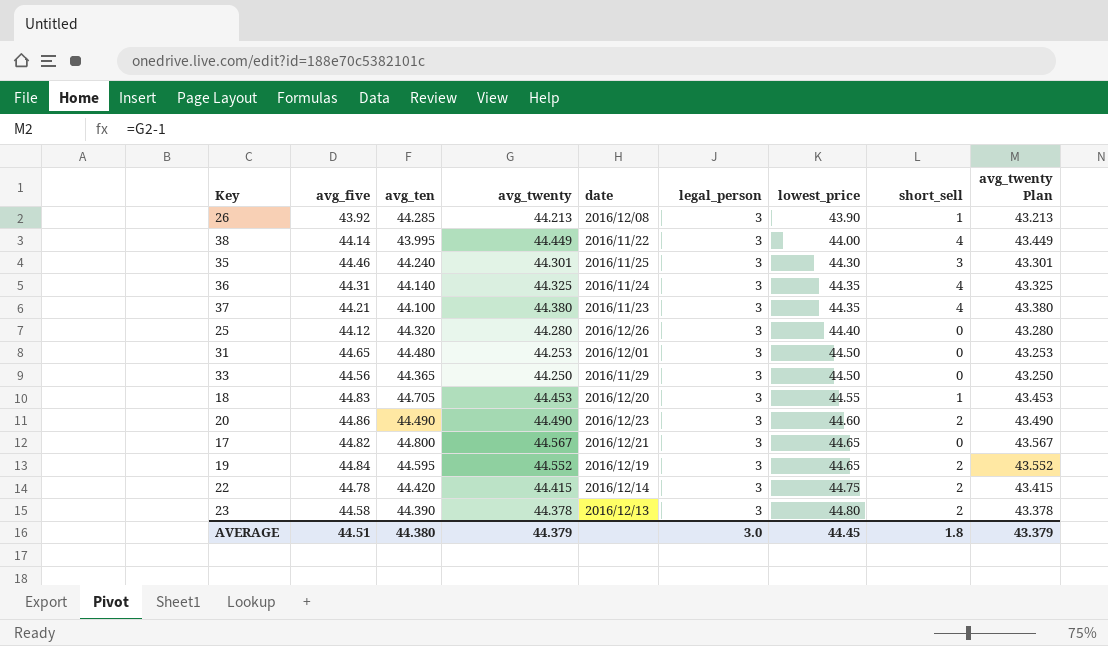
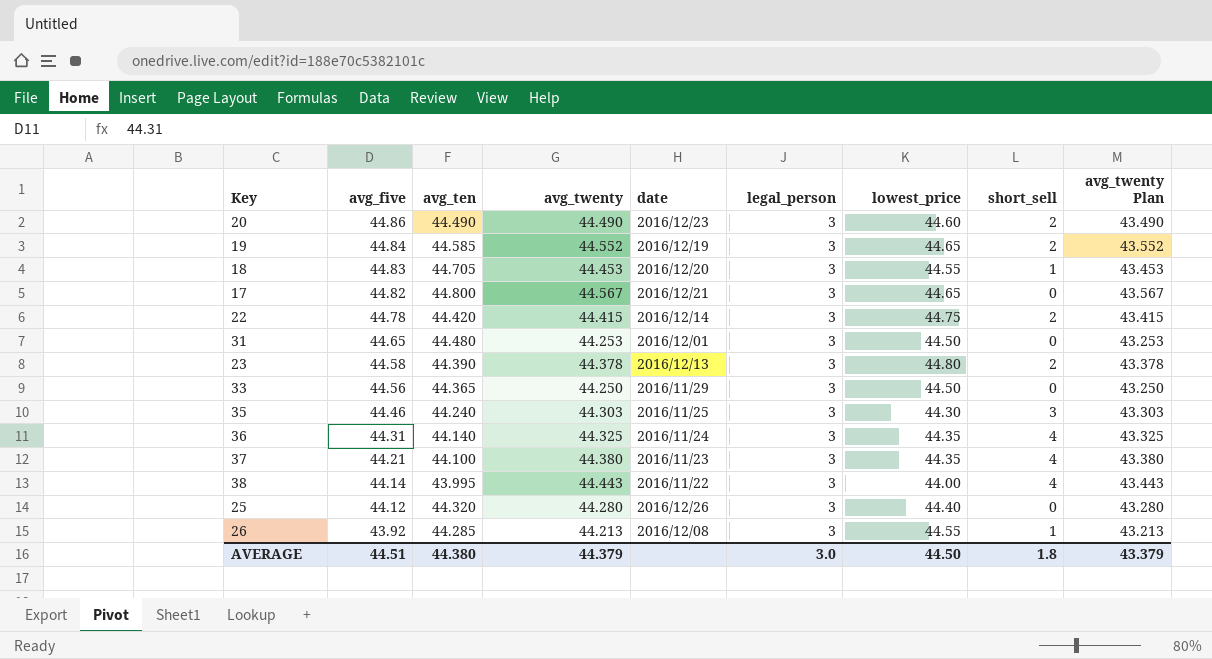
row order: lowest_price ascending -> avg_five descending
19 | avg_ten: 44.595 -> 44.585
35 | avg_twenty: 44.301 -> 44.303
35 | avg_twenty Plan: 43.301 -> 43.303
38 | avg_twenty: 44.449 -> 44.443
38 | avg_twenty Plan: 43.449 -> 43.443
26 | lowest_price: 43.90 -> 44.55
AVERAGE | lowest_price: 44.45 -> 44.50

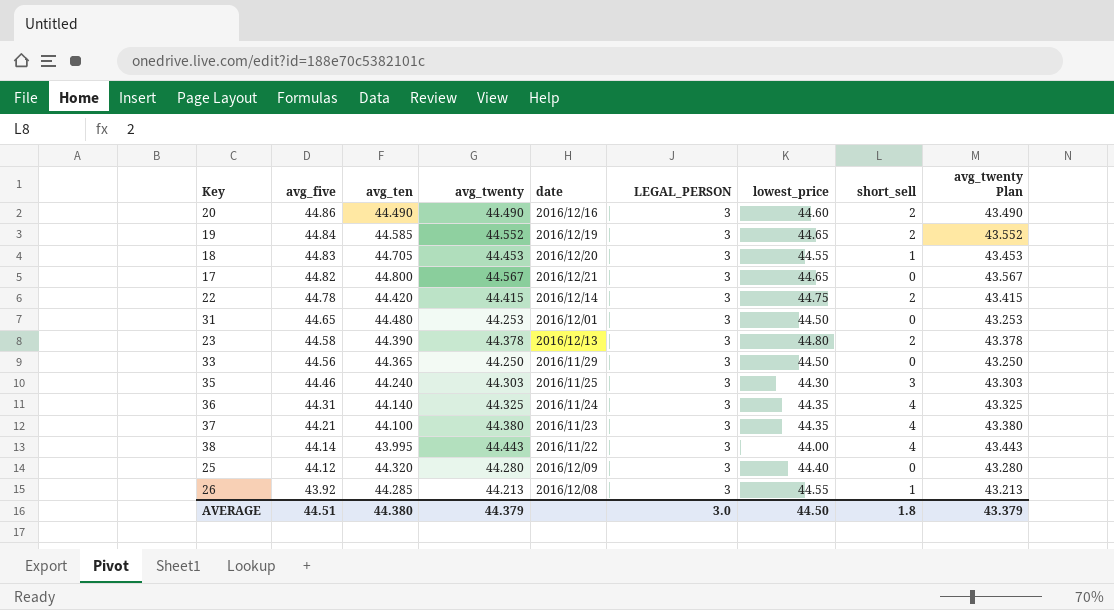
column name: legal_person -> LEGAL_PERSON
20 | date: 2016/12/23 -> 2016/12/16
25 | date: 2016/12/26 -> 2016/12/09

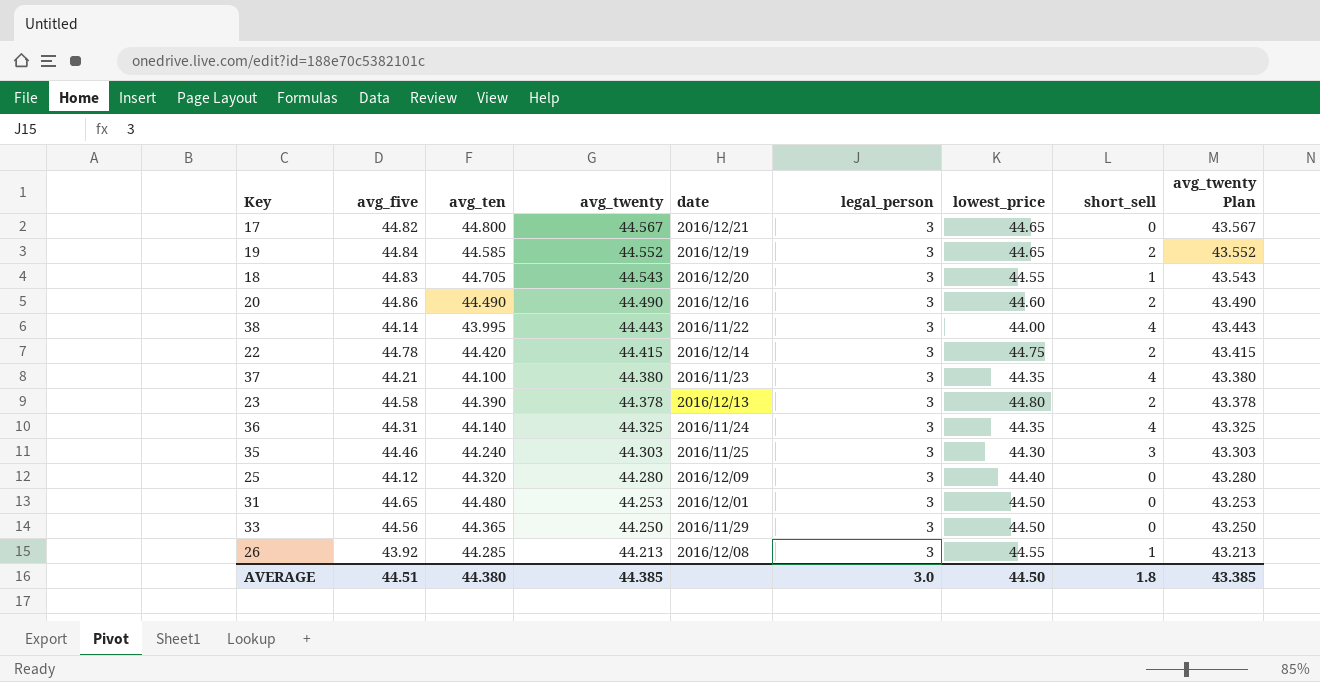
row order: avg_five descending -> avg_twenty descending
column name: LEGAL_PERSON -> legal_person
18 | avg_twenty: 44.453 -> 44.543
18 | avg_twenty Plan: 43.453 -> 43.543
AVERAGE | avg_twenty: 44.379 -> 44.385
AVERAGE | avg_twenty Plan: 43.379 -> 43.385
________
### Required action
Working from the entries above, return all lines that contain "date".

### Output of the task
20 | date: 2016/12/23 -> 2016/12/16
25 | date: 2016/12/26 -> 2016/12/09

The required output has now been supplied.